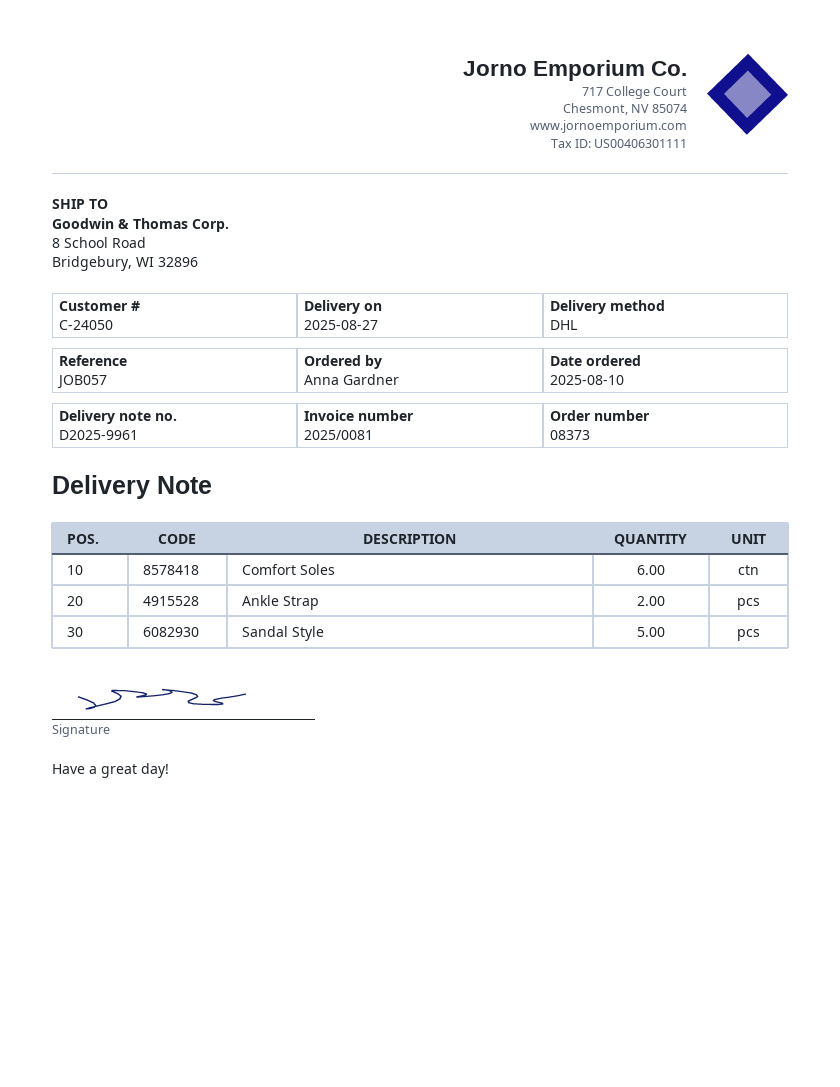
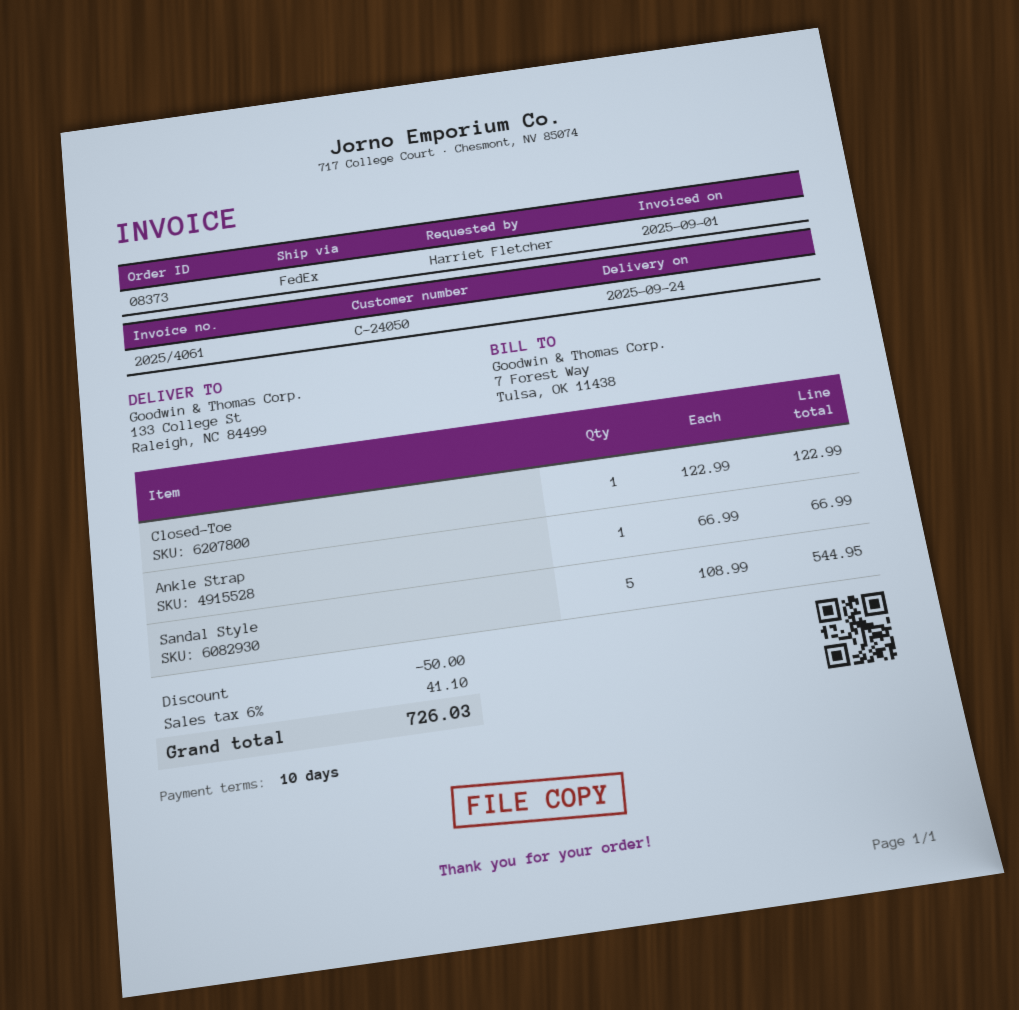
delivery date: 2025-08-27 -> 2025-09-24
invoice number: 2025/0081 -> 2025/4061
ordered by: Anna Gardner -> Harriet Fletcher
shipping method: DHL -> FedEx
ship to: 8 School Road, Bridgebury, WI 32896 -> 133 College St, Raleigh, NC 84499
Comfort Soles: 6 -> none
Ankle Strap: 2 -> 1
Closed-Toe: none -> 1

■ Your goal ■
Whenever a line of the data includes "none", copy that line.

■ Response box ■
Comfort Soles: 6 -> none
Closed-Toe: none -> 1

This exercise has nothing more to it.